About the author
American journalist and economic writer (1894–1993), a self-taught popularizer who wrote for the Wall Street Journal, The Nation, and Newsweek. A friend of Mises and a founder of the modern libertarian movement in America, Hazlitt reached millions with Economics in One Lesson, still the genre's best-selling primer.
Synopsis
Building on Bastiat's parable of the broken window, Hazlitt argues that economic fallacies persist because people see the immediate, visible benefit of a policy and overlook its unseen and long-run costs. Chapter by chapter he applies this single lesson to popular interventions, arguing that most do harm precisely where their benefits are most visible.
Core passage idea
Paraphrase · Modern copyrighted workHazlitt's one lesson: the art of economics consists in looking not merely at the immediate but at the longer effects of any act or policy, and at the consequences of that policy not merely for one group but for all.

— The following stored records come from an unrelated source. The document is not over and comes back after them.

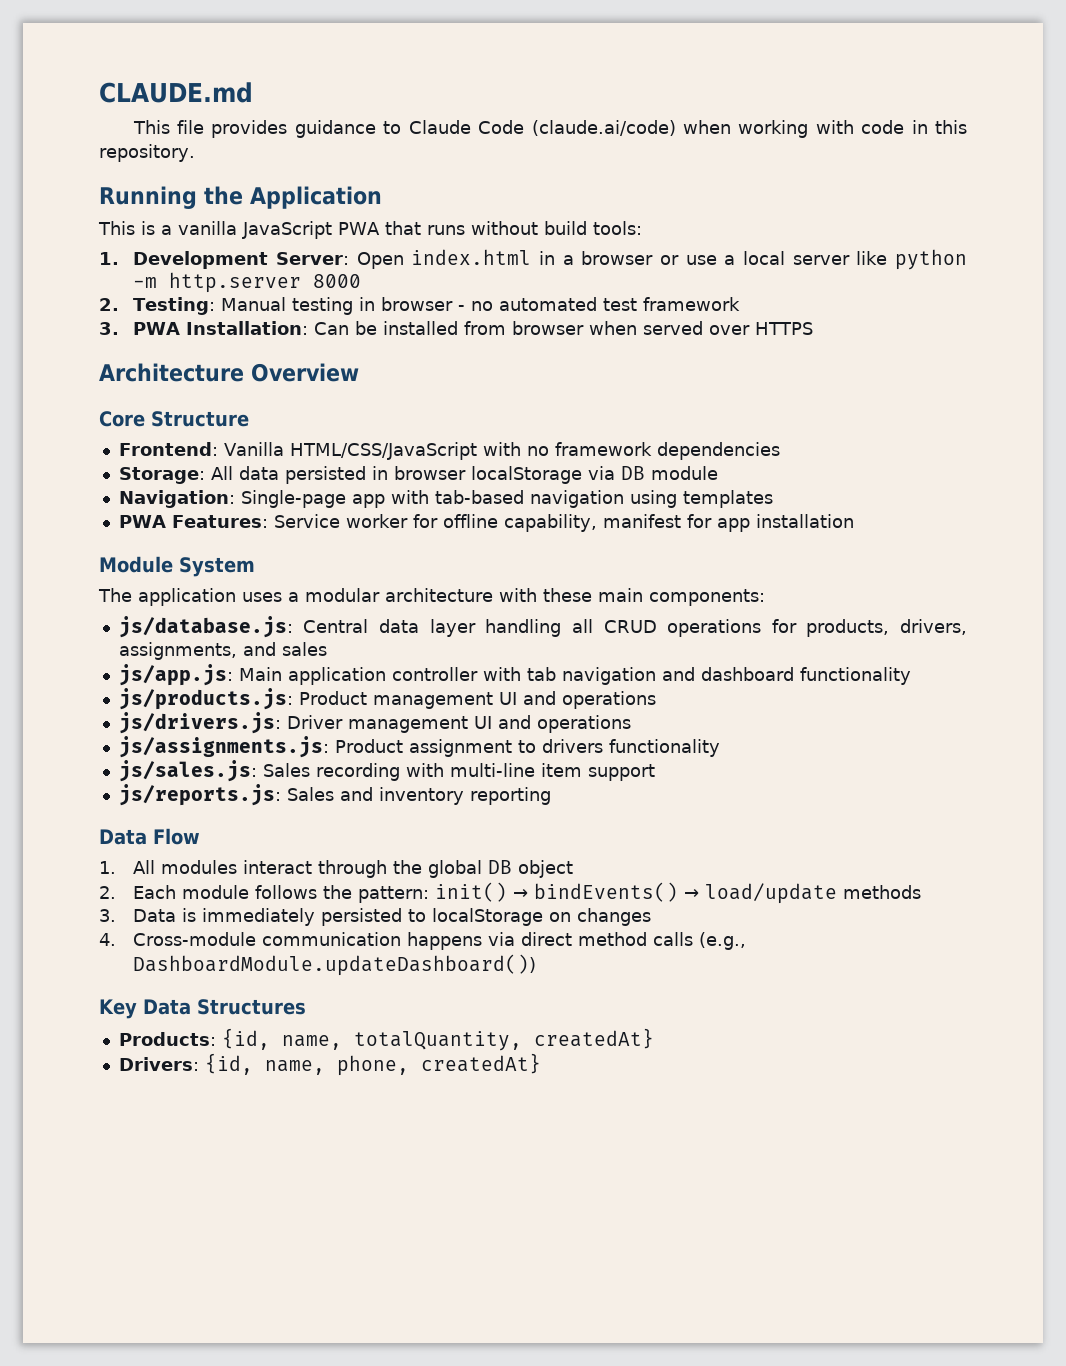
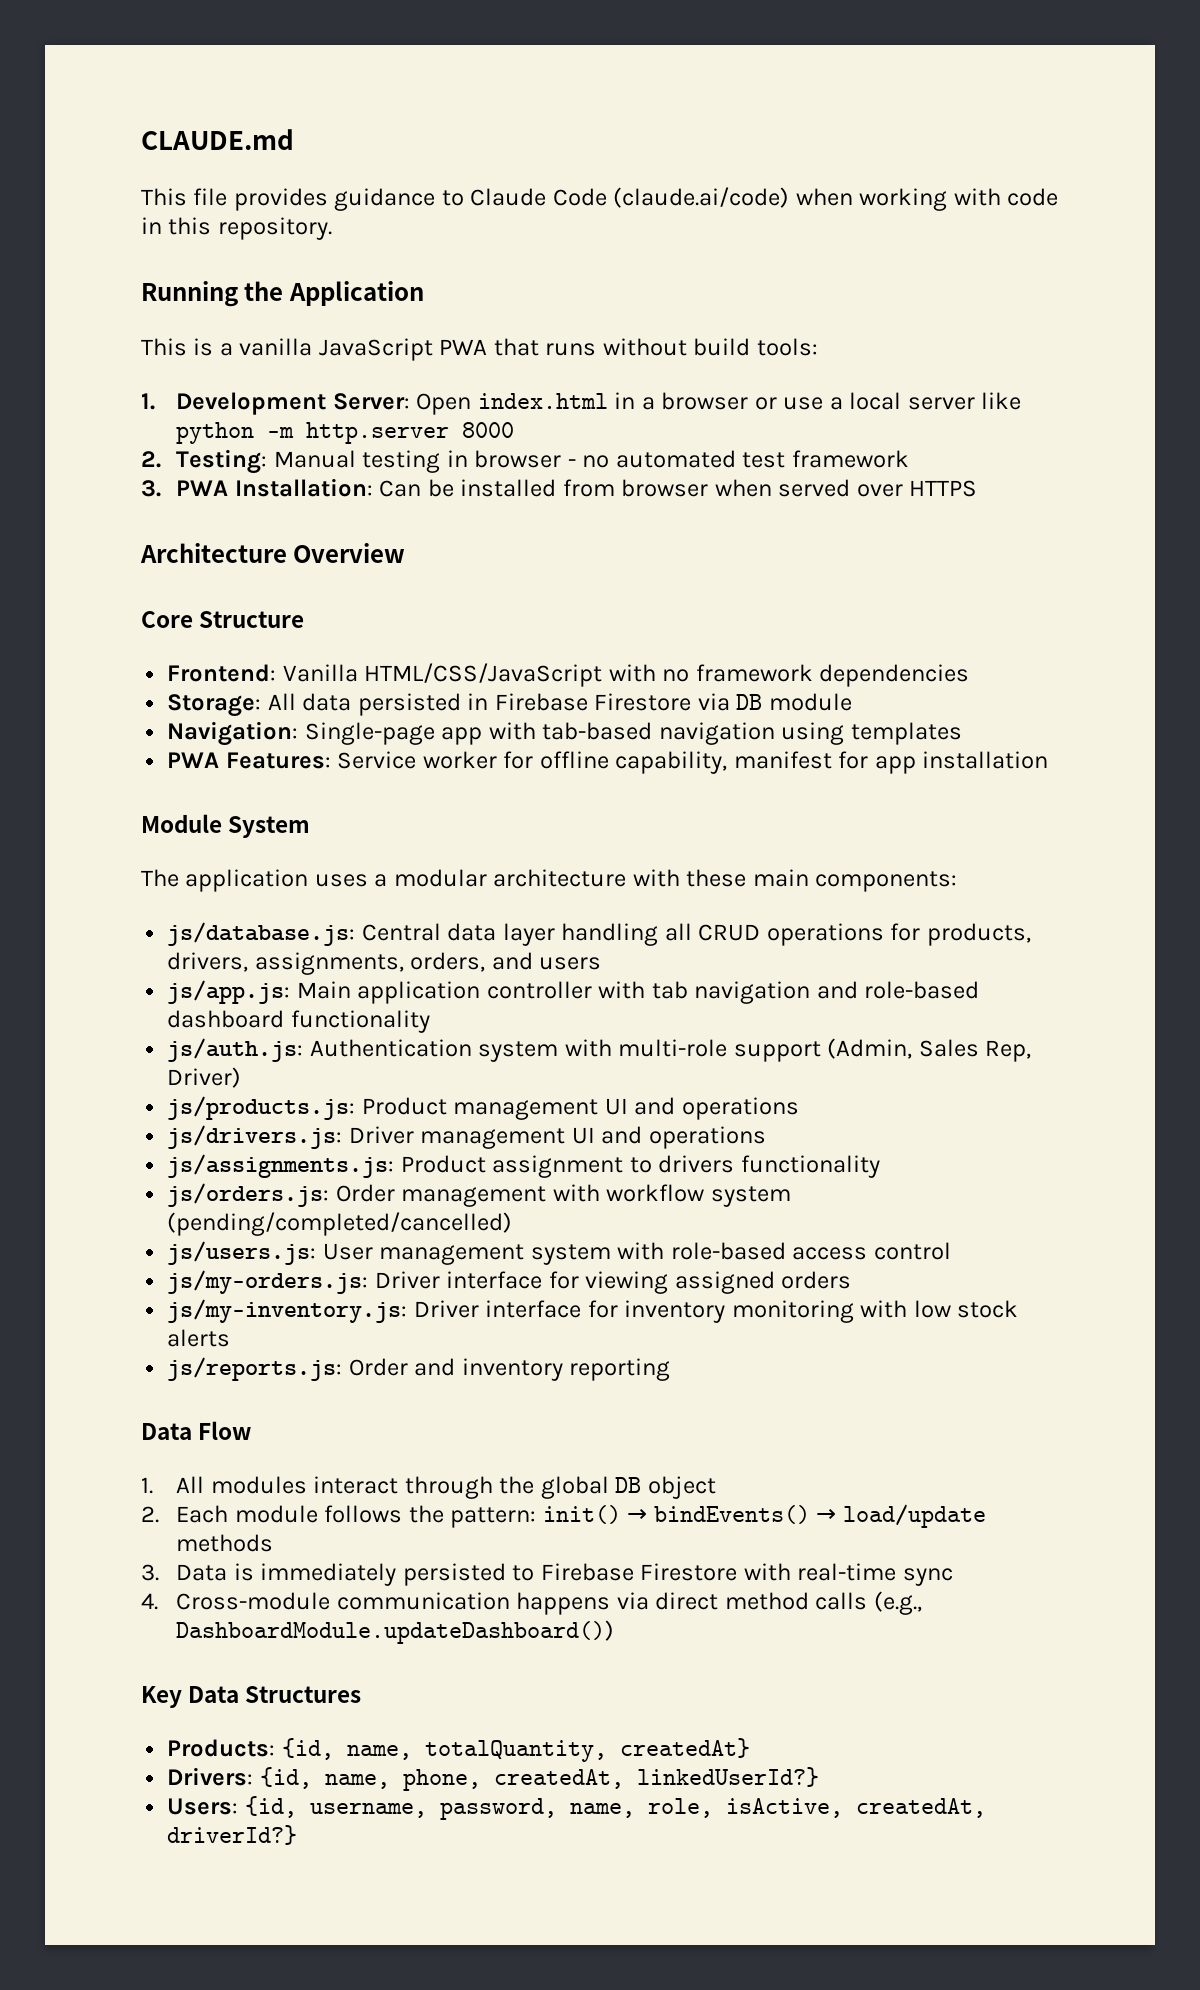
- Storage: All data persisted in browser localStorage via DB module
+ Storage: All data persisted in Firebase Firestore via DB module
- js/database.js: Central data layer handling all CRUD operations for products, drivers, assignments, and sales
+ js/database.js: Central data layer handling all CRUD operations for products, drivers, assignments, orders, and users
- js/app.js: Main application controller with tab navigation and dashboard functionality
+ js/app.js: Main application controller with tab navigation and role-based dashboard functionality
+ js/auth.js: Authentication system with multi-role support (Admin, Sales Rep, Driver)
- js/sales.js: Sales recording with multi-line item support
+ js/orders.js: Order management with workflow system (pending/completed/cancelled)
+ js/users.js: User management system with role-based access control
+ js/my-orders.js: Driver interface for viewing assigned orders
+ js/my-inventory.js: Driver interface for inventory monitoring with low stock alerts
- js/reports.js: Sales and inventory reporting
+ js/reports.js: Order and inventory reporting
- 3. Data is immediately persisted to localStorage on changes
+ 3. Data is immediately persisted to Firebase Firestore with real-time sync
- Drivers: {id, name, phone, createdAt}
+ Drivers: {id, name, phone, createdAt, linkedUserId?}
+ Users: {id, username, password, name, role, isActive, createdAt, driverId?}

Hazlitt reduces classical-liberal economics to a discipline of attention: count the unseen and the long-run, not just the visible and immediate. It is the most memorable statement of why well-intentioned interventions can backfire — and the assumption his critics most want to contest.
To avoid a bubble
Pair with Keynesians and social democrats (Galbraith, Polanyi, Piketty) who argue that Hazlitt's 'one lesson' ignores demand shortfalls, market failures, power imbalances, and the real gains that active government can secure.
Reading note
Short, lucid, and built to persuade. Read it as the cleanest case for market reasoning, then read a Keynesian or social-democratic reply to see what the 'one lesson' leaves out.
Best paired with
Frédéric Bastiat, The Law; Milton Friedman, Capitalism and Freedom.